A vélo, Chistian mange le monde & Jésus-la-Biche le lui offre (fiction dépoitraillée)


n’est plus possible le réconfort de la littérature…

En pérégrin de la légèreté de la pédale, le long d’un chemin de halage par ce bien beau temps de lundi, Christian s’est assis lors d’une pause méritée pour ses puissantes cuisses de coursier à l’une des tables de bois de l’écluse des Bordes. Cahier et plume sous la main, dope en moins pour un gars de la petite reine, avouez que c’est fort rare.

L’écluse lui fait face. Elle relâche par intermittence des flots de trop-plein d’eau. Les remous saccadent en rythme le crissement de sa vieille plume Parker qu’il possède depuis ses années passées au lycée des Bons Pères.

Il n’a ni faim ni soif. Il ne sue jamais après l’effort. Christian butine quelques lignes plus loin son désir soudain d’y laisser glisser des vers marins et rocailleux où quelques créatures reconnaîtraient leurs légères cambrures si elles lisaient par-dessus son épaule. Sirène adipeuse, sole effilée ou jolie musaraigne des corniches, notre cycliste à plume a tôt fait de songer à la missive lapidaire reçue du pays du petit levant calme de son ami Jésus-la-Biche.

Fieffé mandrin ce Jésus-la-Biche, têtu parmi les lettrés des rocs ce gars-là. Les eaux s’en vont si loin…

Toutes les desquamations, tous les cheveux arrachés un à un, l’écrivain les jette sur ses pages. Litanie de la feuille maculée du sens recouvré. Epidermique chant de souffrance et de joie à écrire. Jésus-la-Biche le conseille, le déride, le rabroue, mais toujours Jésus-la-Biche convie Christian à la noce des fers d’avec sa chance d’être.

Ecrire, dit-elle… Duras. Duras, Marguerite de son végétal prénom. Ses flasques de whisky pour balancer le sujet-verbe-complément, point à la ligne… et à la suivante. Ecrire, dit-elle… Duras et son gigolo dans la pièce d’à côté. Sa présence suffit à affoler les picotements de son besoin d’écrire sur l’écriture. La geste inutile. Le signe du bruit intime.

Jésus-la-Biche ne donne à Christian qu’un ordre : « fonce ! ». Le reste ne porte aucune signification et Christian de l’écluse l’a bien compris.

Dans les prés, sur les sentiers, tout amour fausse compagnie aux décharnés du Verbe. Christian n’écrit pas, à quoi lui servirait ce médiocre geste. Il est écrit dans l’eau où le nénuphar barbote quand son frangin Ganache lui tape dans le dos alors qu’il allume son ordinateur. Après plus d’une dizaine d’aventures publiées, Christian refile à Jésus-la-Biche l’amitié des frères Ganache à la recherche perpétuelle de Dieu. Un dieu des fourrés, un dieu des malins abimés. En fait, Dieu a la nette préférence pour les spots des dancings le long d’une nationale de province. Là, Dieu ricane un verre de sang de son Fils à la main aux perplexes gymnastiques des architectes qui repeignent en blanc ses disséminées demeures de pierres et de stucs. Dieu ne danse pas. Il mate les filles comme les autres.

Voici que la nuit remue ses stries orangées au-dessus des bords du canal. Les cygnes atterrissent sur les eaux noires du canal. Plus une péniche ne passera ce soir.

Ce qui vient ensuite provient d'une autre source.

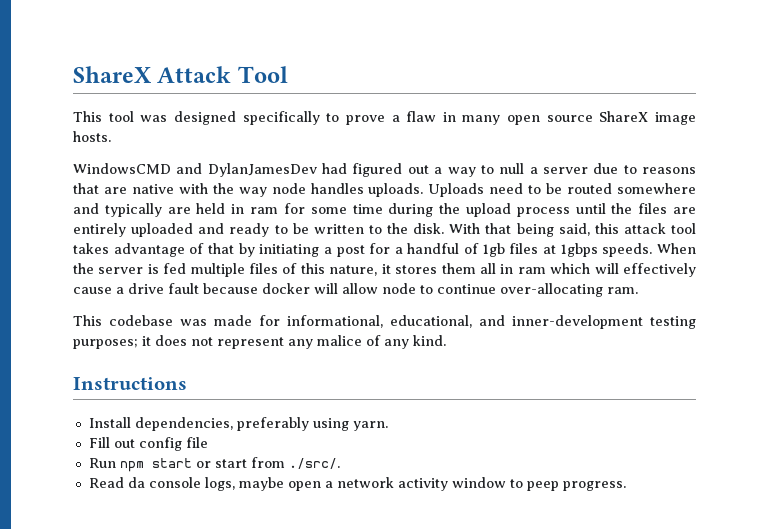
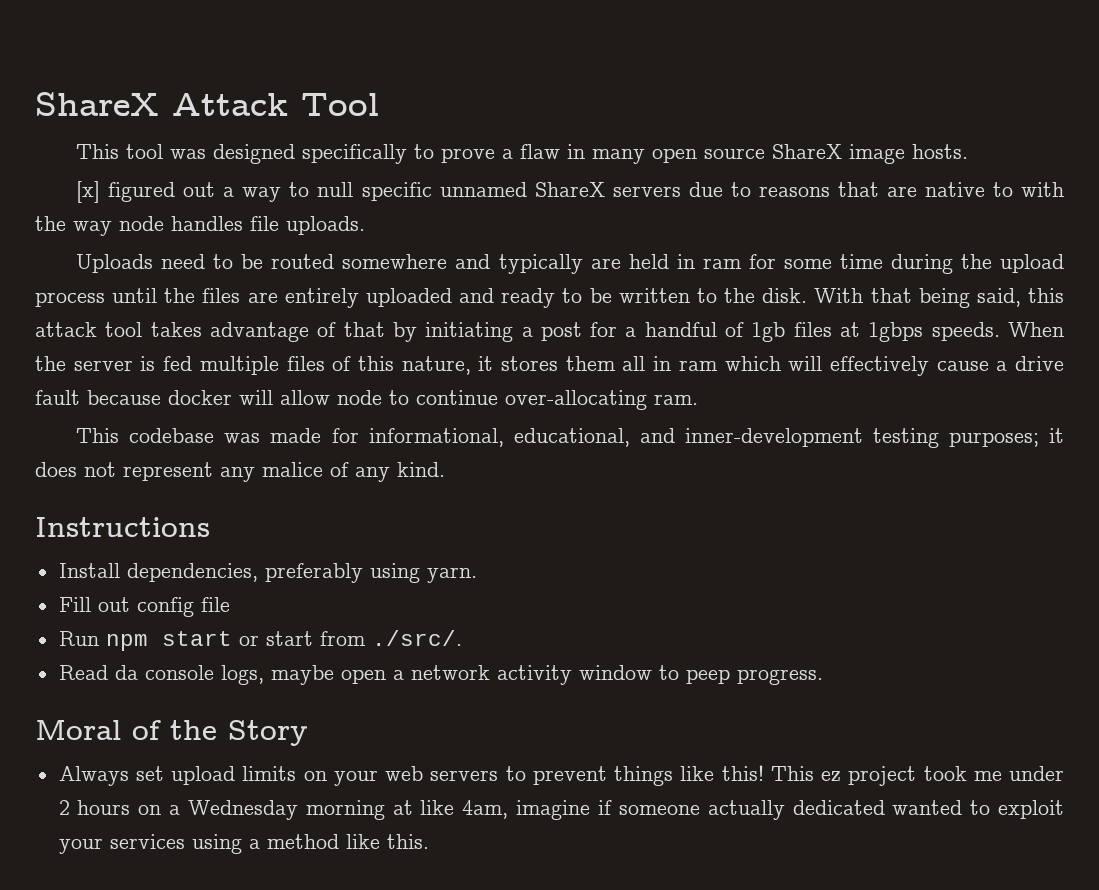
- WindowsCMD and DylanJamesDev had figured out a way to null a server due to reasons that are native with the way node handles uploads. Uploads need to be routed somewhere and typically are held in ram for some time during the upload process until the files are entirely uploaded and ready to be written to the disk.
+ [x] figured out a way to null specific unnamed ShareX servers due to reasons that are native to with the way node handles file uploads.
+ Uploads need to be routed somewhere and typically are held in ram for some time during the upload process until the files are entirely uploaded and ready to be written to the disk.
+ Moral of the Story
+ Always set upload limits on your web servers to prevent things like this! This ez project took me under 2 hours on a Wednesday morning at like 4am, imagine if someone actually dedicated wanted to exploit your services using a method like this.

A l’heure du thé noir de Chine fumé, il est plus que temps pour Christian de grimper sur le destrier à pédales. Suffit le monde !, suffit les cris de pudibondes en ces heures de grondement des eaux ! Christian n’a que faire des lettres mortes des politiciens et des « regroupés pour demain » dans la lutte en layettes des engagements partisans. Il n’a que faire non plus des exclamations de ces vierges sportives pour leur commerce de médailles. Ecrire, dit-il, c’est pousser le souffle sur le véritable testament d’hier : offrir à lire pour dépoussiérer un peu les imaginaires des souffreteux, des misérables. Pour Christian, la littérature ne sert à tous, collectivement, et à chacun en son for intérieur qu’à la seule condition de parvenir à déchirer le spectacle du vide qu’est le monde d’aujourd’hui des fumeurs du verbe. Que lui importe le jugement des autres lorsque la miséricorde lui alloue sa soif de poursuivre son chemin sur les petits chemins de halage. A grands coups de pédales, à grands coups de force musculaire, rien n’est plus stable qu’un destin sur deux roues.